What you need to do:
Lines that contain the string "zaczyna" are the ones to list; copy all of them from the records.

Version difference data:

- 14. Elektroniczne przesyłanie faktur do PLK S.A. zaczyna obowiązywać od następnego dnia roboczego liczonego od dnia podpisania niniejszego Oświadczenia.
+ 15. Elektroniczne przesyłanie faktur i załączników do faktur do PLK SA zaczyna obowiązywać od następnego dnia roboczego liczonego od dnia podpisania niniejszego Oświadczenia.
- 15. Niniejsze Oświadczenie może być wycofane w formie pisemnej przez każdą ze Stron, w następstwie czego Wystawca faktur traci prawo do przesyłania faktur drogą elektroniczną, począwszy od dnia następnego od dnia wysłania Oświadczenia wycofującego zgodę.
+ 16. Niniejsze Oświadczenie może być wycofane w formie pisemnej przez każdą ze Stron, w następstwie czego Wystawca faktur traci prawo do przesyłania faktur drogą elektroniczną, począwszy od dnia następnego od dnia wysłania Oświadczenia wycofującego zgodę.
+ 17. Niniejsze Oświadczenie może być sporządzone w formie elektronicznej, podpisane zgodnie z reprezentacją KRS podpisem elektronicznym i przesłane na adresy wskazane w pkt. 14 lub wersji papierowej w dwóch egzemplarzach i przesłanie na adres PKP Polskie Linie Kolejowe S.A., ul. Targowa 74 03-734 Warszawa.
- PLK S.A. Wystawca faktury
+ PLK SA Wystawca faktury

Written response:
- 14. Elektroniczne przesyłanie faktur do PLK S.A. zaczyna obowiązywać od następnego dnia roboczego liczonego od dnia podpisania niniejszego Oświadczenia.
+ 15. Elektroniczne przesyłanie faktur i załączników do faktur do PLK SA zaczyna obowiązywać od następnego dnia roboczego liczonego od dnia podpisania niniejszego Oświadczenia.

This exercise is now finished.